The Unintended Consequences of Dictating the Price of Medicine and What Should Be Done

I remember back in college I learned that medicine or cure that is necessary to sustain one's life is something that is [almost] perfectly inelastic being that the demand or the willingness to pay will remain the same regardless of the price. Life is priceless, after all. From these premises, many assume that it is most moral, therefore, for the government to step in, intervene in the market, and control and lower drug prices so that they become more affordable for all.

This is the first instinct of a noble policymaker: "to lower the price and make it affordable to all; better yet make it free". This kind of mentality does not consider the unintended long-term consequences, the bigger picture, the effects on the productive sector of the society and the entire economy as a whole. Henry Hazlitt explains it beautifully in the first chapter of his book Economics in One Lesson when he talks about The Broken Window Fallacy.
"While every group has certain economic interests identical with those of all groups, every group has also, as we shall see, interests antagonistic to those of all other groups. While certain public policies would in the long run benefit everybody, other policies would benefit one group only at the expense of all other groups." - Henry Hazlitt, Economics in One Lesson
Aside from this, innovators, investors, and entrepreneurs are given less incentive while the unproductive sector of society is rewarded and eventually become dependent on this kind of welfare scheme. It hinders competition and market players that will have incentive to innovate, provide better services, lower prices, and create jobs; most especially for small and generic pharmaceutical companies who can't compete with the dictated lower prices

And this is always the type of policy that wins, of course, everybody wants lower prices and free stuff. Why would the majority vote for someone who will say that he/she is not for the manipulation of price of a certain inelastic commodity?
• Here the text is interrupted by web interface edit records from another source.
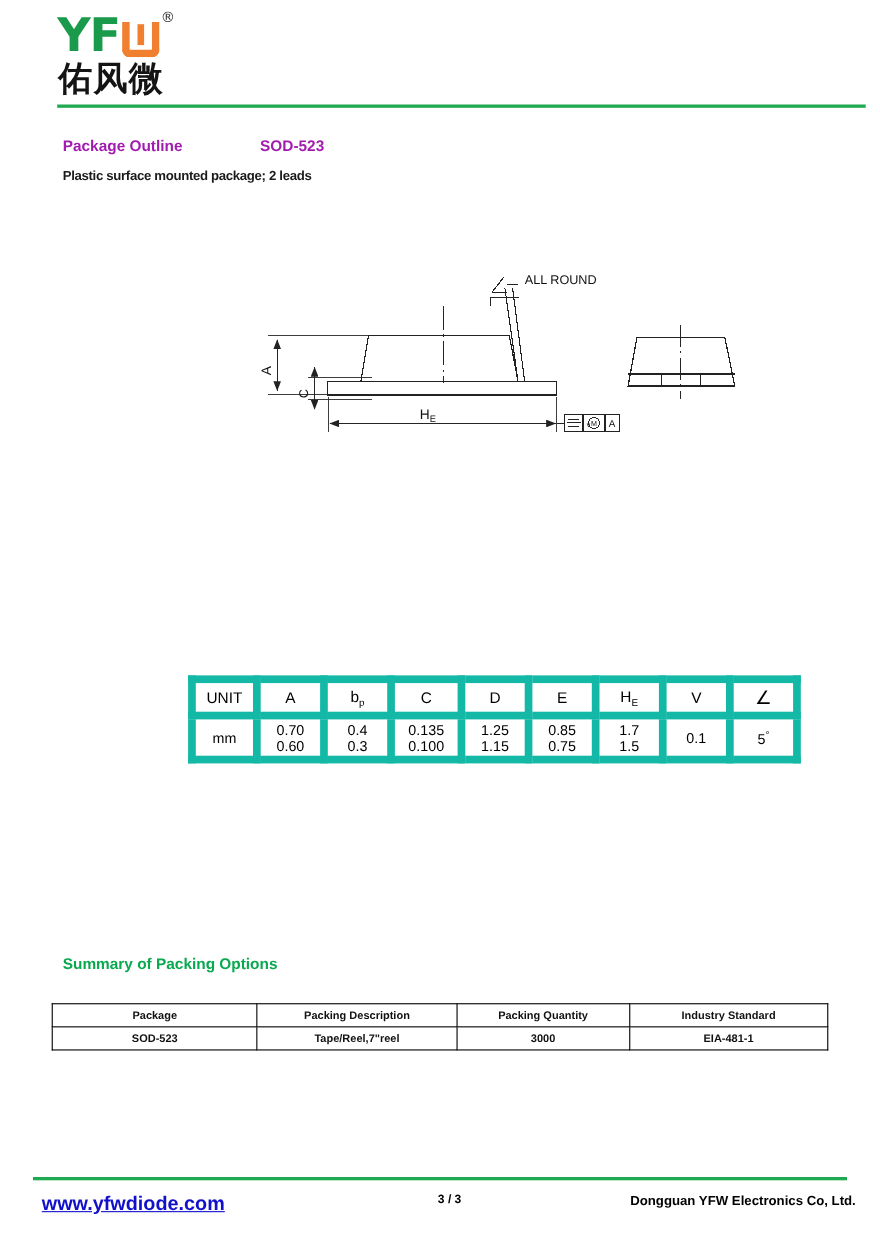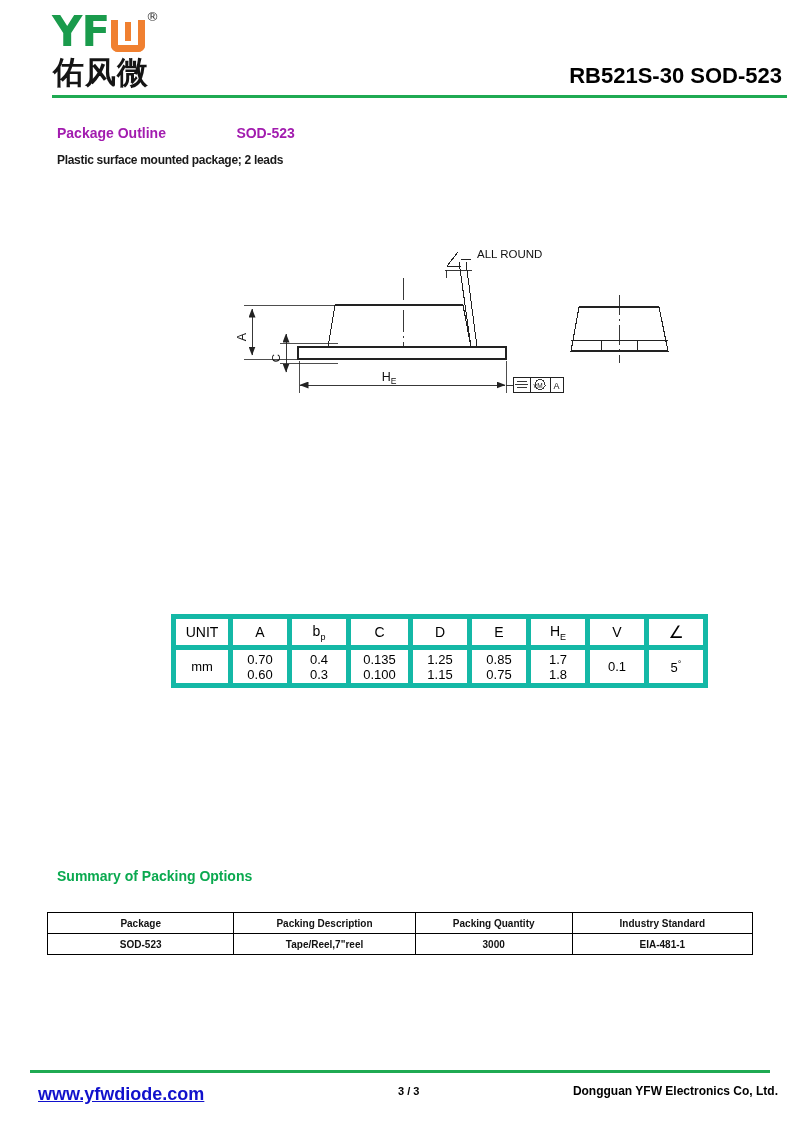"RB521S-30 SOD-523" div { html: <div>RB521S-30 SOD-523</div> -> none }
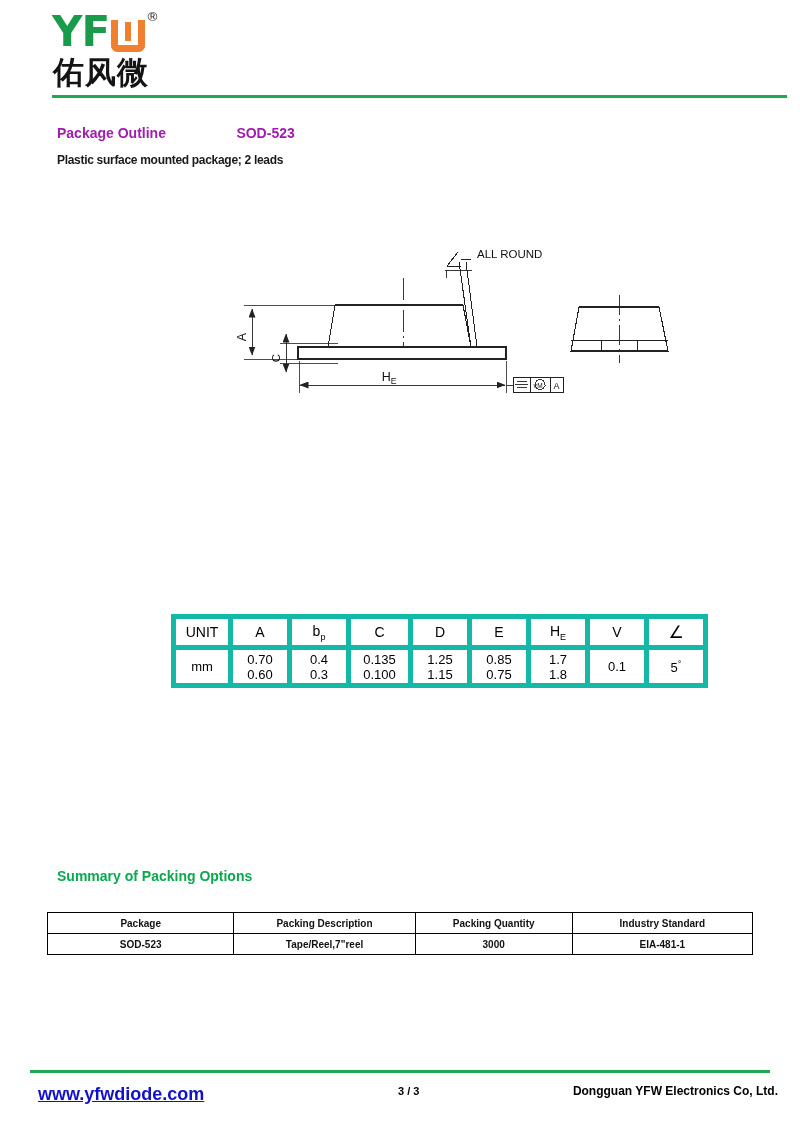"UNIT" table.dimtable td { border: 5px solid #14b8a6 -> 7px solid #14b8a6 }
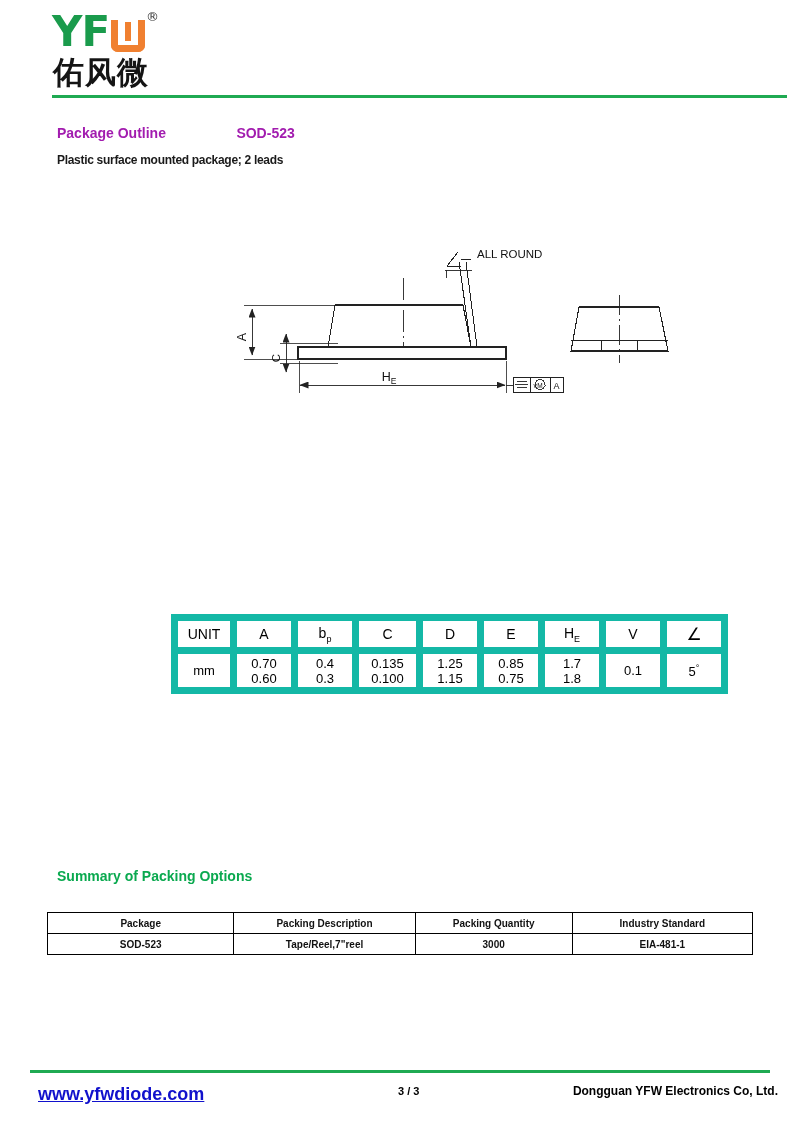"1.8" span { text: 1.8 -> 1.5 }
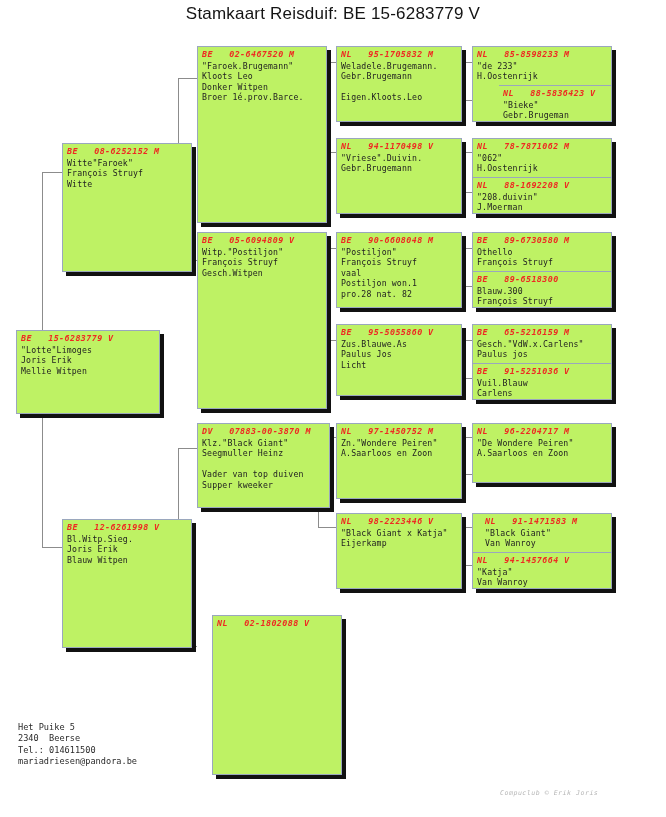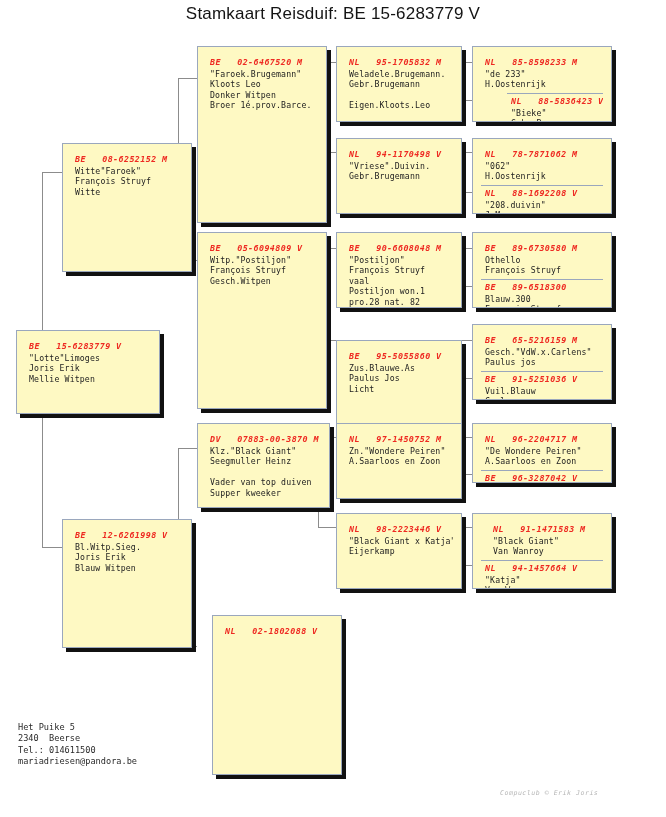"BE 02-6467520 M" .pcard { background: #fef9c3 -> #bef264; padding: 8px -> 0 }
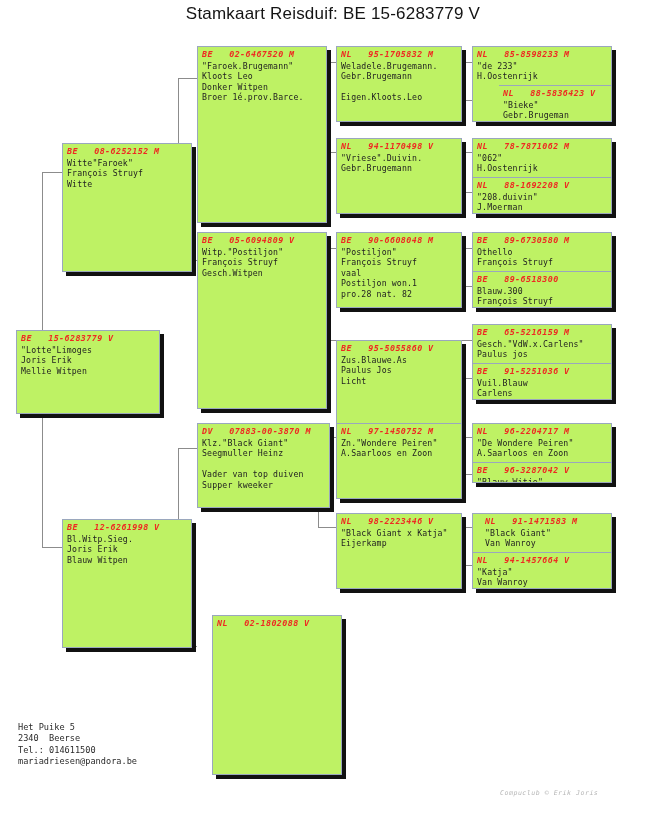"BE 95-5055860 V" div.pcard { height: 84px -> 72px; margin-top: 16px -> none }
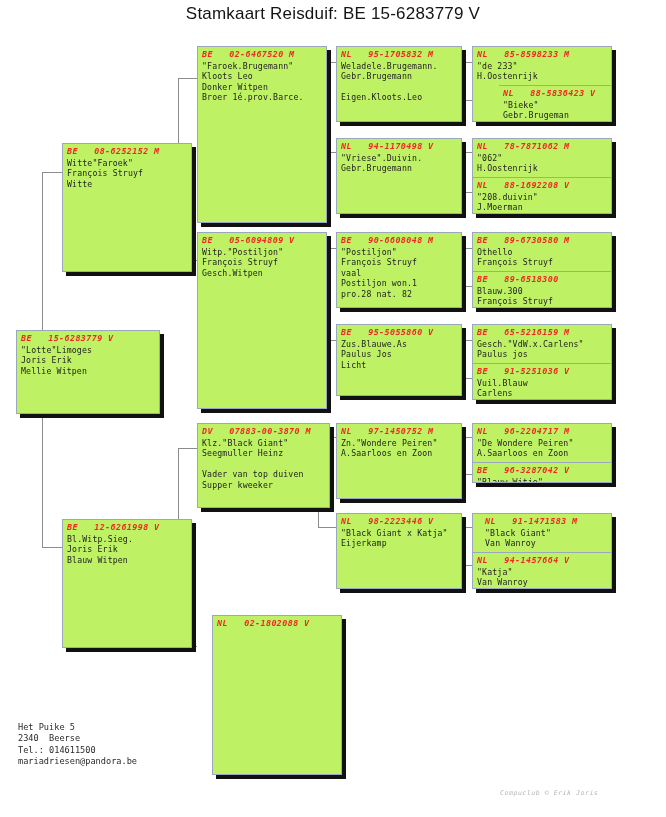"BE 96-3287042 V" div.sub { html: <div> <span>BE 96-3287042 V</span> <span>"Blauw Witje" Peiren Noél</span> </div> -> none }
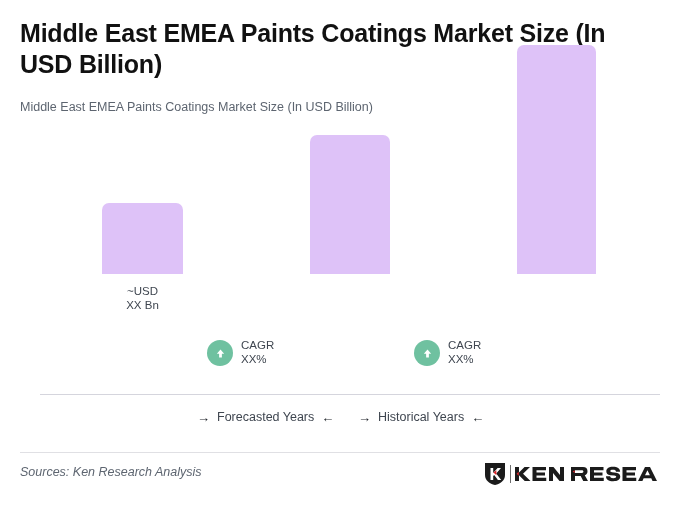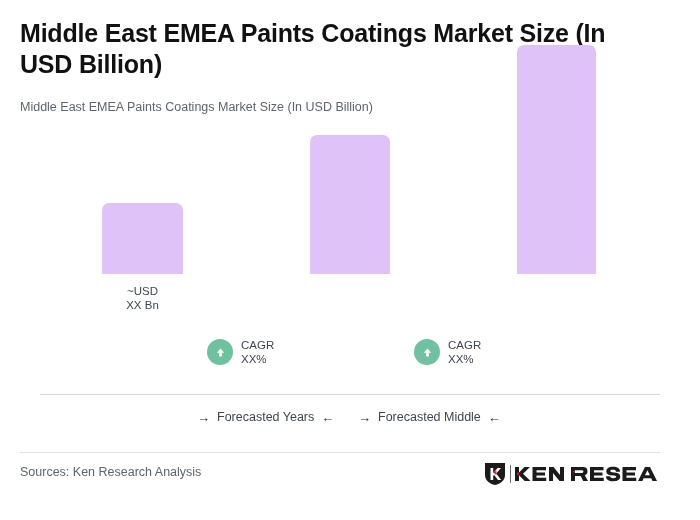"CAGR" .cagr { align-items: center -> flex-end }
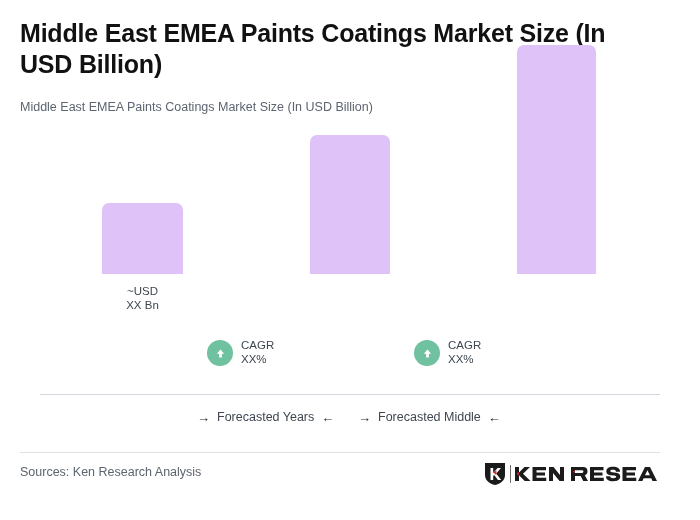"Forecasted Middle" span { text: Forecasted Middle -> Historical Years }
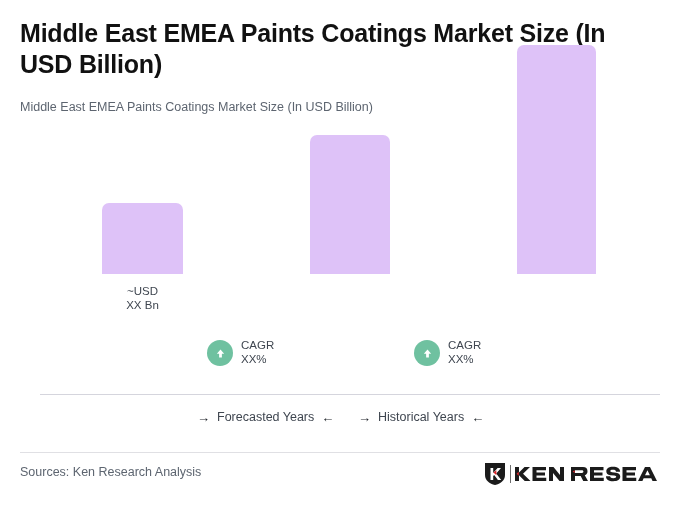"Sources: Ken Research Analysis" .sources { font-style: none -> italic }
And so the most immediate reaction and instinct that is used in policy-making is wrong. One must use reason and not appeal to emotion. The power of the price mechanism guided by the invisible hand, when left alone, will naturally lower prices. Here are some examples of policies that will instantly lower the prices of medicine:

  • Eliminate most, if not all, taxes on medicine.
  • Give tax incentives, cuts, or even exceptions to pharmaceutical companies - this will invite more investors and competition in the pharma industry will be tougher.
  • Take out tariffs and barriers for those investors and products that want to enter and compete in our market.
  • Lessen  and abolish redundant red tapes for pharmaceutical companies and the monopolized drug approvals, accreditation, and licensing. This only breeds corruption and connection-ism and benefit only those with money, like big pharma.
  • Ease on patent law and investigate how intellectual property advocates and lobbyists might actually just be serving the interest of big pharma and not allowing competitors to enter the market. Where do they pull out the arbitrary number of years for a patent? Can a small generic pharma company really compete with international big pharma company in court when it comes to intellectual property claims?

I think legislation should have goals and expiry dates. What I mean by this is that, if a legislation is not able to attain its goal by a certain date, it will repeal itself. This will make sure that there is a free market of ideas, discussions, and debate, and that all alternatives are always examined.

Drug price control is a short-term remedy that will only have unintended consequences in the long-term. And being that it creates a short-term benefit for most, politicians are very fond of it because it increases their popularity. Perhaps especially during times like now when election season is just around the corner.